The Emergency


My day started out pretty great. After 9 hours of needed sleep, I woke up mostly refreshed. Whatever that thing that was subconsciously stressing me seemed only to be a memory.

Cracking my hands, stopping off at my coffee shop on time, weaving my way through morning traffic, I was at my desk a good 30 minutes early. I had this! I’d breeze through the looming documentation even though I’d be making an effort to concentrate.

I popped open my iPad. I was going to need that playlist to get me through the next few hours. Thank you Chloé.

All settled, earbuds in, playlist on when I noticed out of the corner of my eye a pop-up notification on my iPad.

Hmmm…a family group update. And like the distracted person I can sometimes be I reached over to see what the latest update was all about.

And what was it all about!

It was about my nephew sporting a newly, shaved to the skin, Aang-The-Airbender look! What! So cute. But why.

“Oh dear …. we found lice this am!”

This wouldn’t normally get any thoughts racing through my mind. He lives pretty far away, BUT we did spend the holidays together ….. and there is that possibility a little undetected nymph hopped from his head to ….. all of our heads ….

Now I have a very informed sister who lives close to me. She is informed about most topics. Not just slightly informed, she is FULLY informed. If ever I need to be informed she’s the person I call. I don’t Google, I call her. I love her for that (and other reasons too) but she is super good at calming me down, giving me tips and tricks and basically calling me off from the ledge. I won’t lie, sometimes she will inform me when I am nowhere near the ledge and then I walk over to it and peer over – just to make sure I don’t want to fall over the ledge – basically she keeps me in line.
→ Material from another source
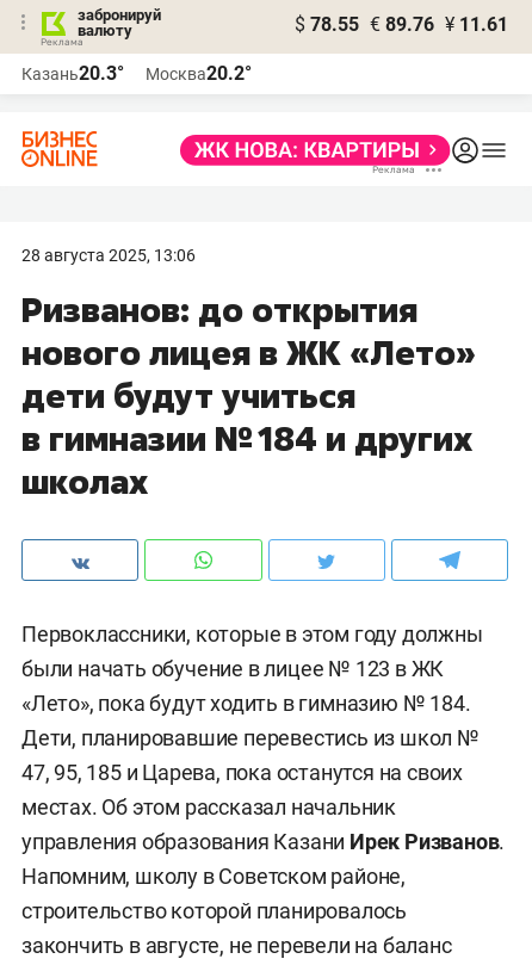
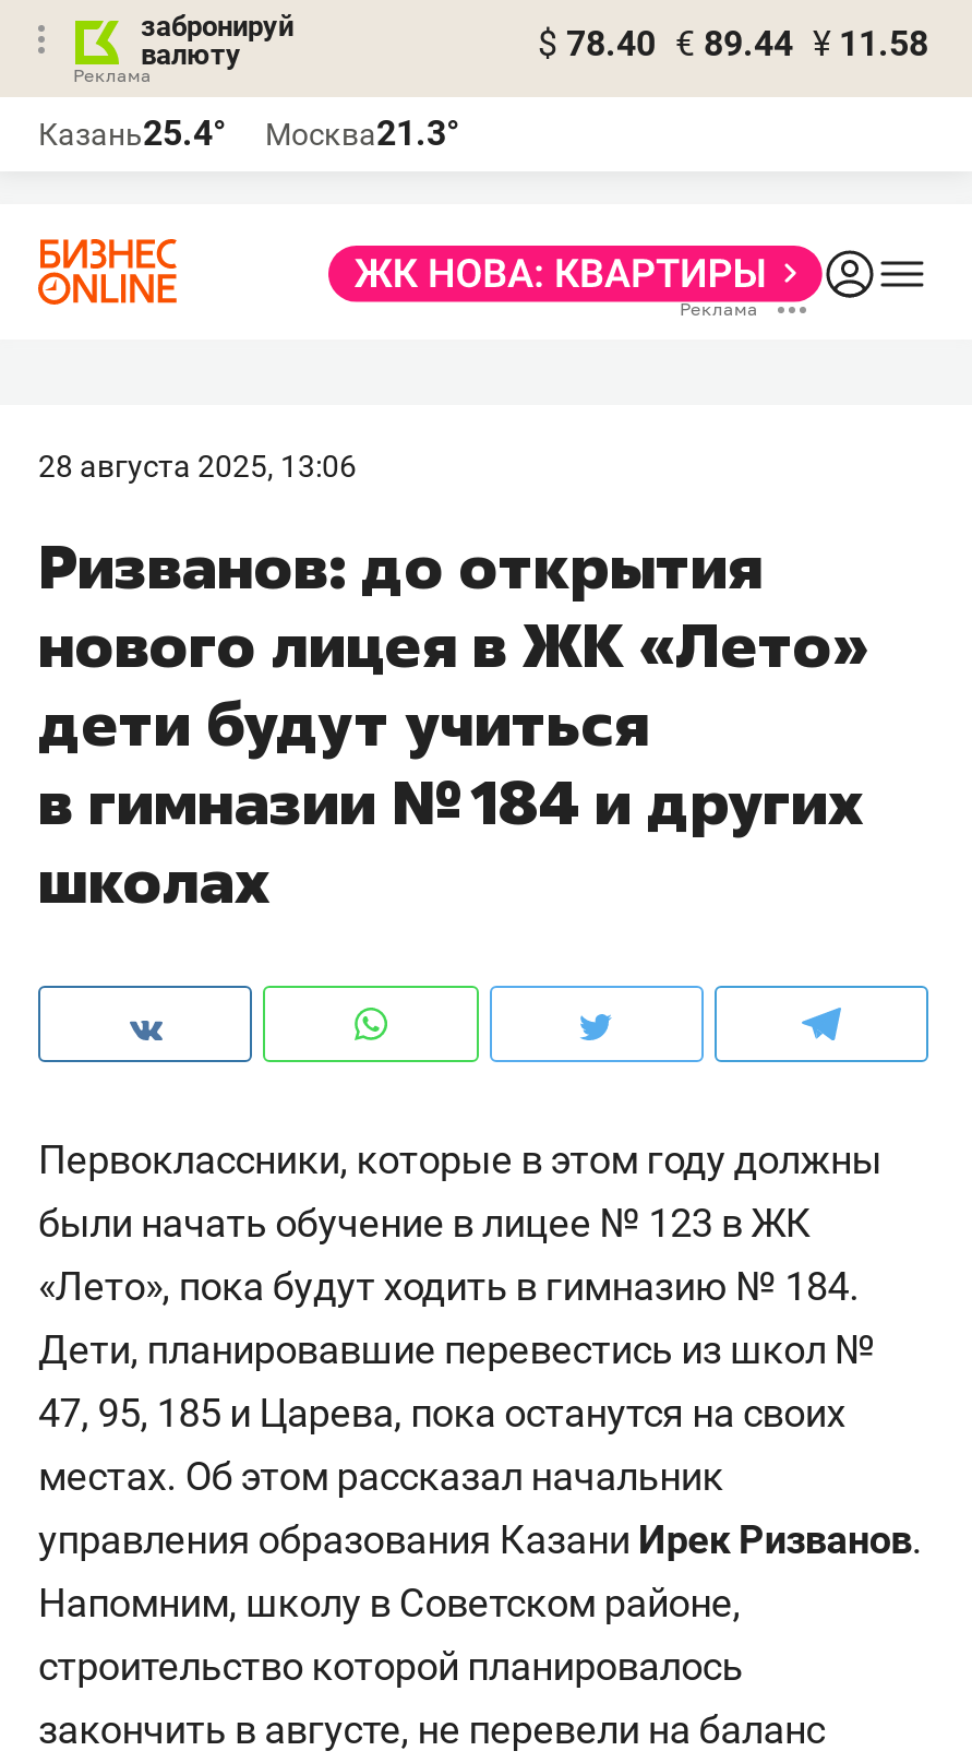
[295,13,508,36] $ 78.55 € 89.76 ¥ 11.61 -> [538,23,928,64] $ 78.40 € 89.44 ¥ 11.58
[21,62,124,85] Казань20.3° -> [38,112,226,154] Казань25.4°
[146,62,252,85] Москва20.2° -> [265,112,459,154] Москва21.3°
So I call her. No answer on her cell phone. No answer on her home phone

Argh. She’s probably dealing with this potential lice situation with her girls. I better do the same thing!

I quickly Google “Lice Removal”. I scan the listings and find one with a positive review and call their office. I need someone quickly. The office who can see me ASAP is close to my house. I pick their first available time, 1 hour from the time I’d called, I didn’t have much time so I composed a note to my absent boss and project manager.

“Dear Boss, I have an emergency appointment and will be leaving the office for the day. I expect to be back online by 1pm. This will not hinder our deadline for next week as I will be sure to make up the time. Best Regards”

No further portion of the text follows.